知る人ぞ知る銭湯王国の大阪で、昔ながらの公衆浴場が急速に姿を消している。平成30年度の調査ではついに東京に抜かれ、全国トップの座から陥落した。内風呂の普及や後継者不足といった構造的な問題は東京にも共通するが、大阪の場合は関西国際空港を“水没”させるほどの風雨をもたらした昨年9月の台風21号が追い打ちとなった。さらに10月10日の「銭湯の日」を前に、大阪の多くの銭湯で、消費税増税に伴い入浴料が値上げとなる見通しだ。経営者は「客足がますます遠のく」と危機感を募らせる。(井上浩平)
■北陸出身者が開業
「銭湯は慈善事業ではないから、需要がなければ減るのも仕方がない。昔は街で道案内を頼めば、当たり前のように『銭湯の煙突の近く』とか『風呂屋の角』と目印にされたほどだったが…」。大阪府四條畷市の銭湯経営、土本昇さん(64)が現状を憂えた。
家庭に風呂があるのが珍しかった時代、銭湯は日常生活に欠かせない施設だった。土本さんによると、大阪では戦前から戦後にかけて、石川や福井、富山など北陸地方出身者を中心とする「初代」が大阪に移住して銭湯の経営を始めた。その後、仕事を手伝わせるために家族や知人を呼び寄せ、のれん分けする形で府内各地に広がっていったという。

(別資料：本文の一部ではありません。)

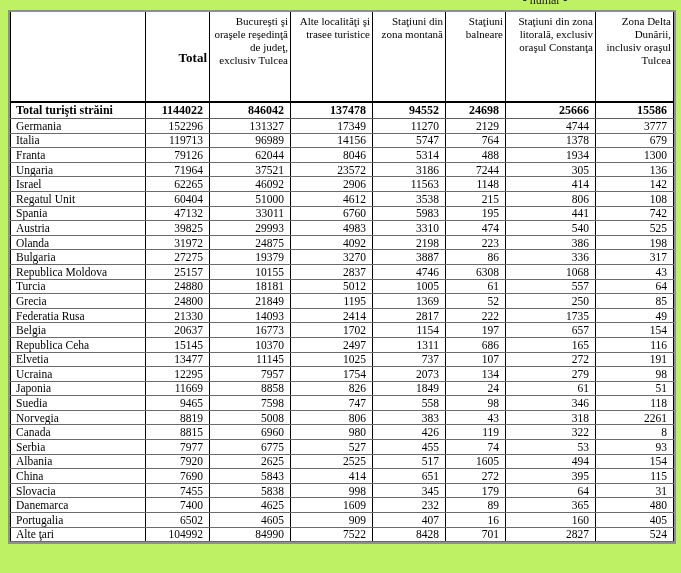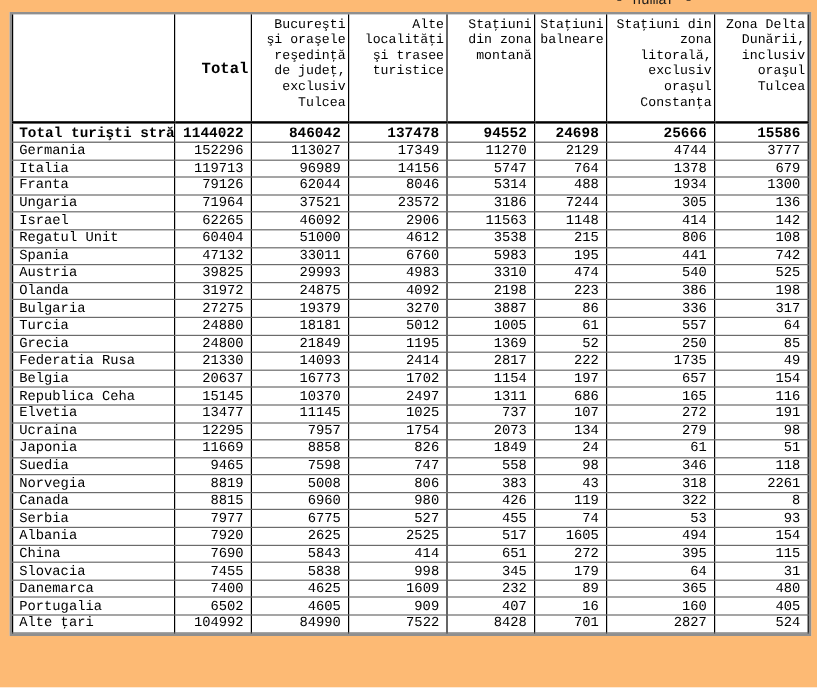"- numar -" #screen { background: #fdba74 -> #bef264; font-family: Liberation Mono, monospace -> Liberation Serif, serif }
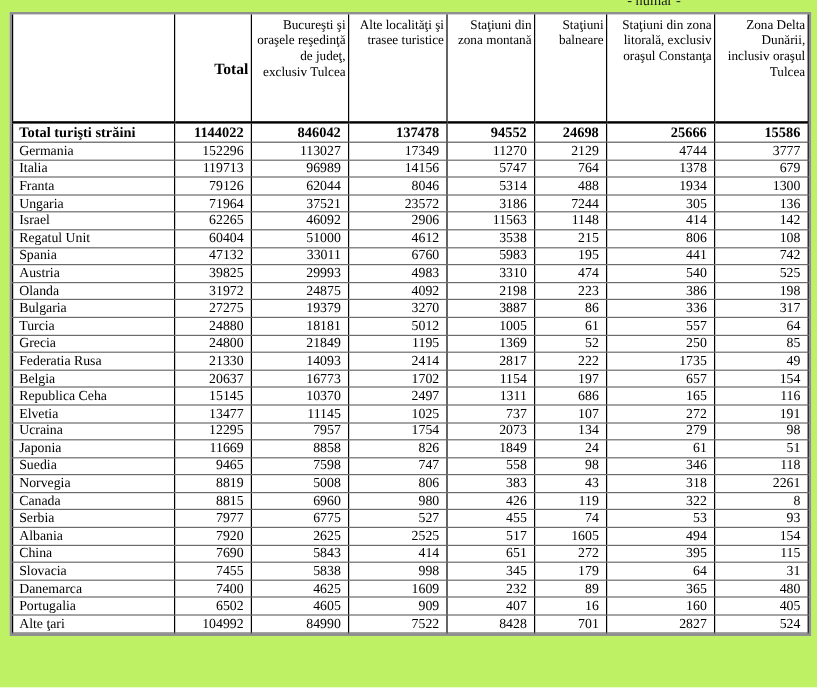"113027" td.num { text: 113027 -> 131327 }
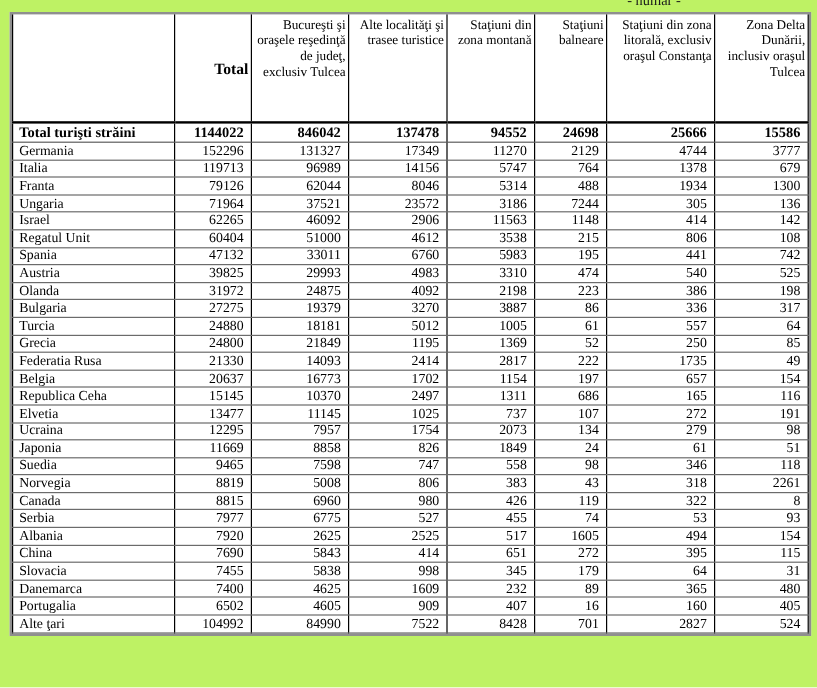"Republica Moldova" tr.data-row { html: none -> <tr> <td>Republica Moldova</td> <td>25157</td> <td>10155</td> <td>2837</td> <td>4746</td> <td>6308</td> <td>1068</td> <td>43</td> </tr> }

銭湯の開業には、土地取得を含めたそれなりの初期投資がいる。そこで、農業などで蓄えのあった北陸出身者による開業が増えたとの説がある。土本さんの先代の父親も石川出身だ。
大阪府環境衛生課によると、府内の公衆浴場数は、統計として残っている最も古い記録の昭和44年度が最多で2531軒。その後は風呂付き住宅が当たり前になり、経営者の高齢化や施設の老朽化で右肩下がりに。昨年度の集計では10年前から半減して517軒となり、542軒の東京に1位の座を明け渡すことになった。
■10月から大人450円に
大阪の銭湯減少に追い打ちをかけたのが、昨年6月の大阪北部地震と同9月に関西を襲った台風21号とみられている。
府公衆浴場組合が加入している410軒に実施した調査では、2つの自然災害により、半数が「煙突が折れた」「屋根が飛んだ」など何らかの被害が出たと回答。今年9月までの1年間で約40軒が廃業し、組合員は369軒となった。
同組合の山谷昌義事務局長は「廃業理由は詳しく聞けていないが、被災がきっかけになった銭湯もあったと思う。壊れた施設の修復費用を投資しても、回収が見込めないと判断したのではないか」と話す。
さらに逆風となりそうなのが入浴料の値上げだ。銭湯などの公衆浴場は風呂がない世帯の衛生面を支える公益性があり、都道府県が入浴料の上限を決めているが、府公衆浴場入浴料金審議会は9月、「消費税の負担相当額を反映する改定はやむを得ない」として、大人(12歳以上)の利用料金の上限を10円引き上げて450円とする答申を府に提出した。大半の銭湯で消費税率が変更される10月から適用される見通しだ。
山谷事務局長は「消費税アップ分の値上げなので銭湯の収入が増えるわけではない。燃料代も高騰しているし、利用者にとっても料金が上がるのは困るだろう」と影響を懸念した。
■「文化の灯消さない」
明るい話題もある。銭湯文化を残そうと、大阪の若手の銭湯経営者らが平成28年、ユニークな集客イベントを企画するグループ「for U-湯)」を結成。現在は30~50代の20人が月1回集まり、アイデアを出し合っている。
あるベテランの銭湯経営者は「経営者の多くは長年、銭湯をやっていて高齢化している。若手の考えや意見を聞く場がなかった」と歓迎する。
for Uが企画したイベントは、府公衆浴場組合の了承を経て全組合員に伝えられる。イベントに使うグッズを組合が用意し、実施を希望する銭湯に提供している。
4月には入学祝いをテーマに、湯船に大量のアヒルのおもちゃを浮かべる「あひる風呂」を実施。8月11日の山の日には同府能勢町産のヒノキの丸太の輪切りを浴槽に入れる「ひのき風呂」を行った。11月26日の「いい風呂の日」には、かんきつ類で湯船を満たす企画も温めているという。
親子2代にわたり大阪の銭湯の栄枯盛衰を見てきた土本さんは「番台に座って『いらっしゃい』と客を迎えるだけの大名商売の時代は終わった。新しいお客さんを取り込もうと意欲のある若手もいるし、このままのペースで銭湯が減り続けるとは思っていない」と力を込めた。